Feellikedancingyeah · 02/08/2020 20:10

Yes agreed OP. No sign of kids activities re opening and got a very altered teen who won't go out. I'm sat in the house bored every day, desperate for some time alone and can't see an end to all this

BackwashOfEffluent · 02/08/2020 20:11

I thought I’d add my tuppence worth.

Up to this week I’ve been incredibly skeptical about the gravity of coronavirus.

I believe it’s real, aggressive, and in some cases deadly however I’ve not known anyone who’s died as a direct consequence of it and that of the few people I know who’ve had it they range from “what a nasty cold” to “ten weeks on and I’m not quite right”.

I resent wearing face masks (but I do), I hate hate hate the way it’s ripped through my children’s lives (no nursery, no playgrounds, no school, start of school in doubt).

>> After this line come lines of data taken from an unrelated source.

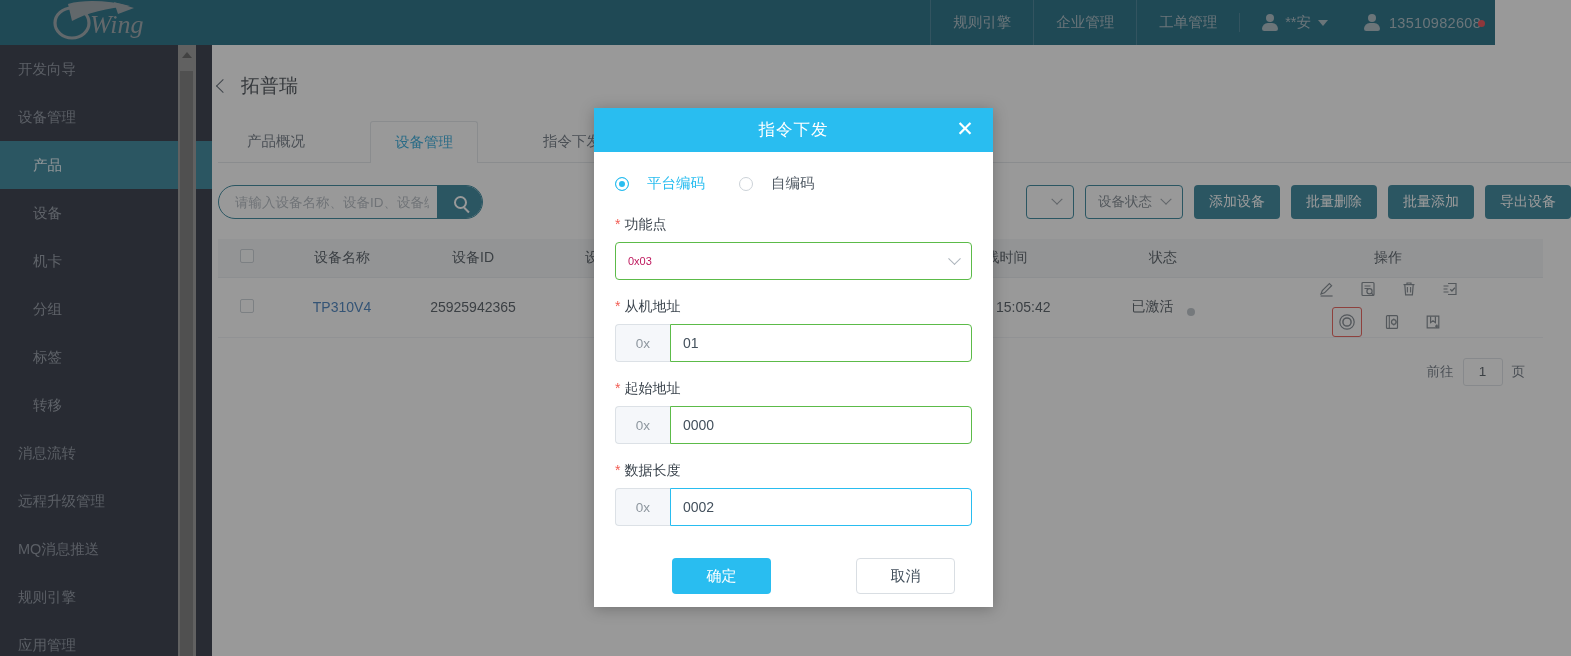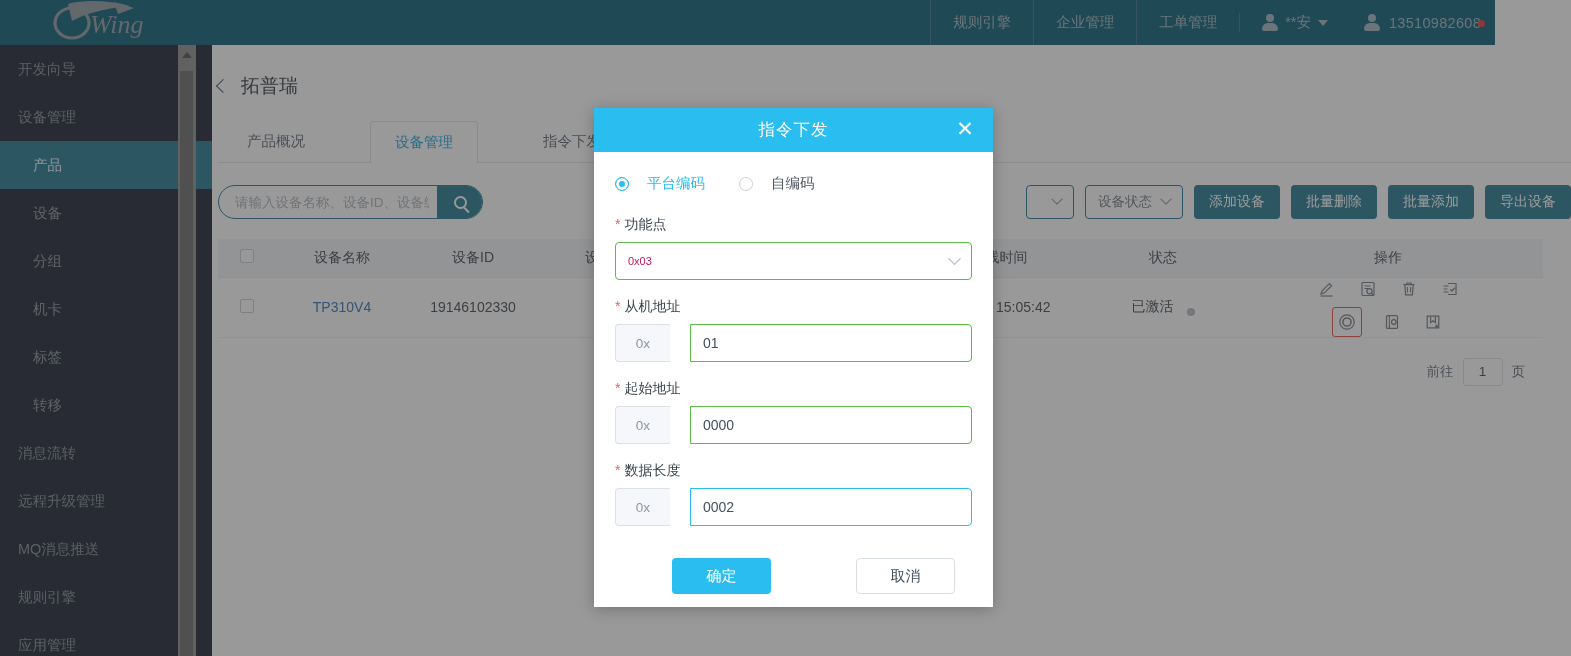--- a/index.html
+++ b/index.html
@@ -203,10 +203,10 @@
       <span>设备</span>
     </div>
     <div class="side-item sub">
+      <span>机卡</span>
+    </div>
+    <div class="side-item sub">
       <span>分组</span>
-    </div>
-    <div class="side-item sub">
-      <span>机卡</span>
     </div>
     <div class="side-item sub">
       <span>标签</span>

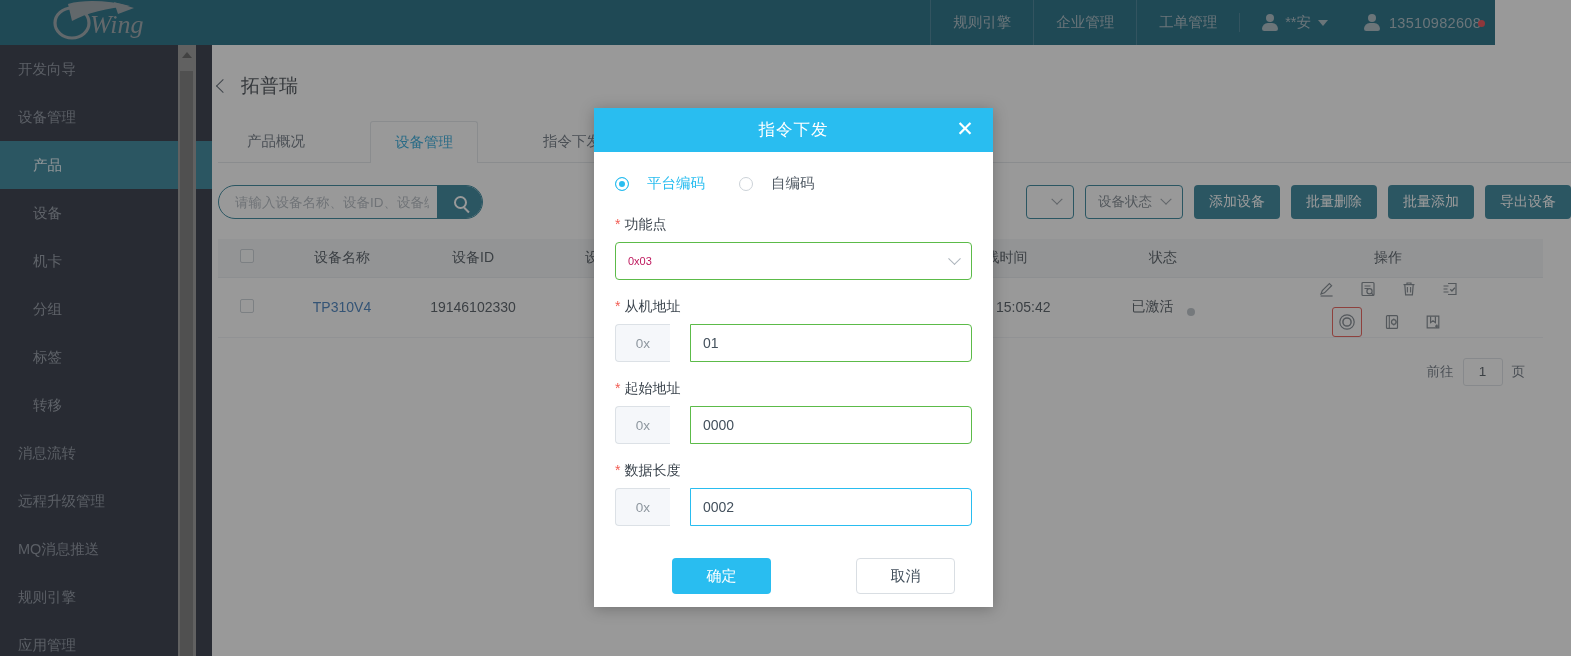--- a/index.html
+++ b/index.html
@@ -295,7 +295,7 @@
           <td>
             <span class="devlink">TP310V4</span>
           </td>
-          <td>19146102330</td>
+          <td>25925942365</td>
           <td></td>
           <td>5:22</td>
           <td>2022-01-23 15:05:42</td>

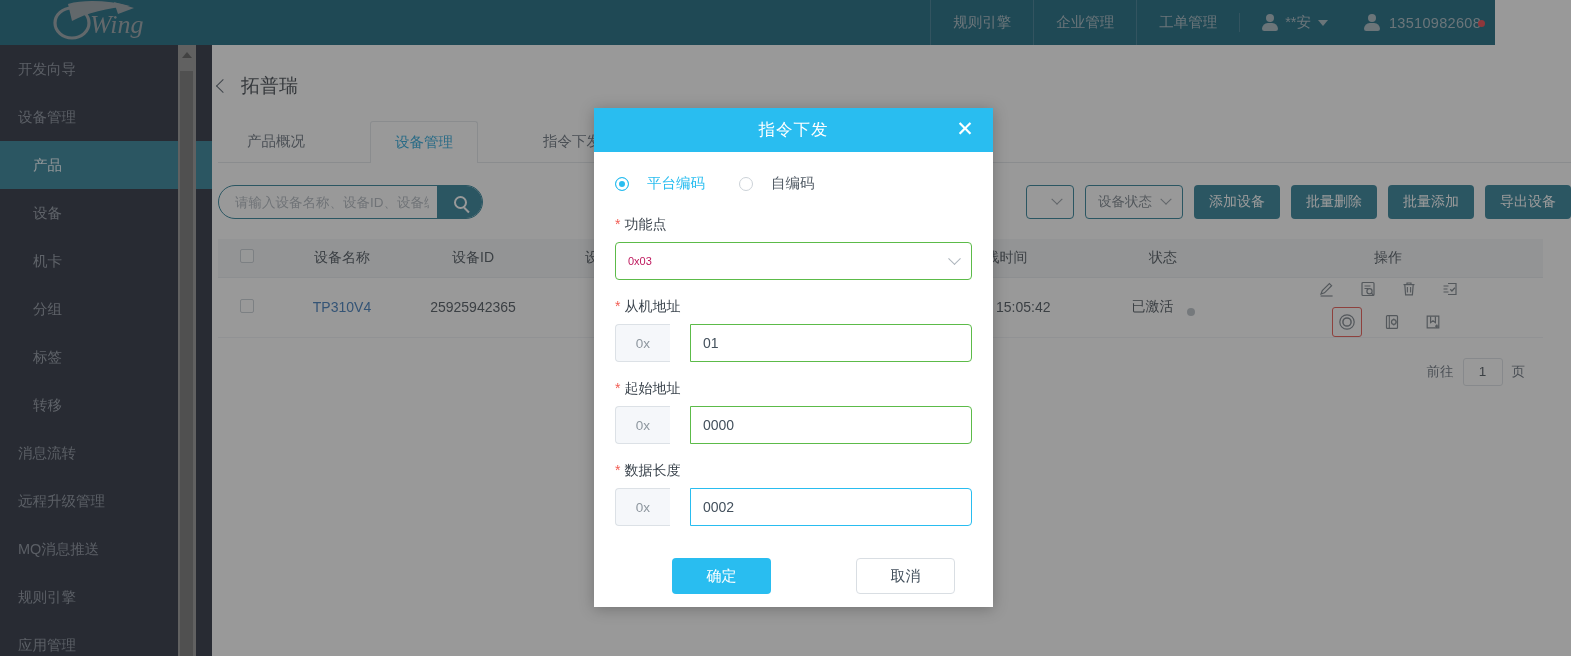--- a/index.html
+++ b/index.html
@@ -143,7 +143,7 @@
   }
   .sel-box .sv { font-size: 11px; color: #be185d; }
   .sel-box .cd { width: 9px; height: 9px; border-right: 1.4px solid #aeb6bd; border-bottom: 1.4px solid #aeb6bd; transform: rotate(45deg) translate(-2px,-2px); }
-  .hex-row { display: flex; align-items: stretch; height: 38px; gap: 20px; }
+  .hex-row { display: flex; align-items: stretch; height: 38px; }
   .hex-pre {
     width: 55px; background: #f5f7fa; border: 1px solid #dce1e6; border-right: none; border-radius: 4px 0 0 4px;
     display: flex; align-items: center; justify-content: center; font-size: 13.5px; color: #8e979f;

Until this week I’ve thought that this will go down as history’s biggest overreaction of all time.

However i’ve stopped kicking against it and have had to accept (for my sanity) that where we are at (or worse if you live in Leicester etc) is going to be the reality for the foreseeable and my real and present fear of a localised lockdown (and we have a spike of cases where I live just today) has made me wise up a bit and eke out some gratitude for the status quo.

My mental health is at a turning point: continue to believe it’s hysteria and OTTness and fall into a true depression. Get to grips with reality and realise that it’s true that wearing a mask and distancing etc really does make a difference, and plan life around what we can do instead of kicking against what we can’t - it’s now essential for me to believe I can get to the end of the year without a breakdown.

Anyway, that’s my mega tuppence worth. Just thought I’d share, as bleak as it is x

Blackcurrant66 · 02/08/2020 20:17

Yes it’s bleak. We haven’t had the worst of it yet. Furlough is still in place and many businesses are open and trying to make a go of it. Lots of them will inevitably close. And then we’ve got Brexit to look forward to!